===== Recorded data =====

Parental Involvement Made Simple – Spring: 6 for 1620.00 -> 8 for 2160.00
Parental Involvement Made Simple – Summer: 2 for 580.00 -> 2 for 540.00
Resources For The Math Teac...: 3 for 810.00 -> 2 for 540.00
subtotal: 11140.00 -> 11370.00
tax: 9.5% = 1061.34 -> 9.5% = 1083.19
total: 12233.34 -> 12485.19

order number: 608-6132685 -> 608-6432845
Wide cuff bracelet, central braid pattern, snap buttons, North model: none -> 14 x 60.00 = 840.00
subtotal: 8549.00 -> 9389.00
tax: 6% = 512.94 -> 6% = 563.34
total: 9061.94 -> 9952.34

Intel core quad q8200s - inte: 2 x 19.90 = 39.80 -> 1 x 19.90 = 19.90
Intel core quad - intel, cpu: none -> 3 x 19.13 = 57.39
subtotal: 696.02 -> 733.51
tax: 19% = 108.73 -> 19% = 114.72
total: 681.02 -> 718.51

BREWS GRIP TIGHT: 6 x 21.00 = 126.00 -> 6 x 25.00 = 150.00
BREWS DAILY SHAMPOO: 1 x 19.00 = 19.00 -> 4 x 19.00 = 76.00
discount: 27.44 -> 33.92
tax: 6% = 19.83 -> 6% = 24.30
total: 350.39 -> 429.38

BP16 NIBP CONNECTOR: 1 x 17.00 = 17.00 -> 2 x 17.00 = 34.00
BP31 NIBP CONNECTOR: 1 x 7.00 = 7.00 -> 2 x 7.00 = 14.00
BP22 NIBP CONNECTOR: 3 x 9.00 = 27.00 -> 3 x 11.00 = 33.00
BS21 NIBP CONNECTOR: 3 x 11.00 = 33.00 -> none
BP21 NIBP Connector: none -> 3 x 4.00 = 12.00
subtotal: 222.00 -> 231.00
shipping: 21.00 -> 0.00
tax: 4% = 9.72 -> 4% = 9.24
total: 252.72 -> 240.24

=====

- **Exercise instructions**
When you reach the line containing "BS21 NIBP CONNECTOR: 3" in the listing, transcribe it and every line after it exactly, through the last line, and add nothing.

- **Task answer**
BS21 NIBP CONNECTOR: 3 x 11.00 = 33.00 -> none
BP21 NIBP Connector: none -> 3 x 4.00 = 12.00
subtotal: 222.00 -> 231.00
shipping: 21.00 -> 0.00
tax: 4% = 9.72 -> 4% = 9.24
total: 252.72 -> 240.24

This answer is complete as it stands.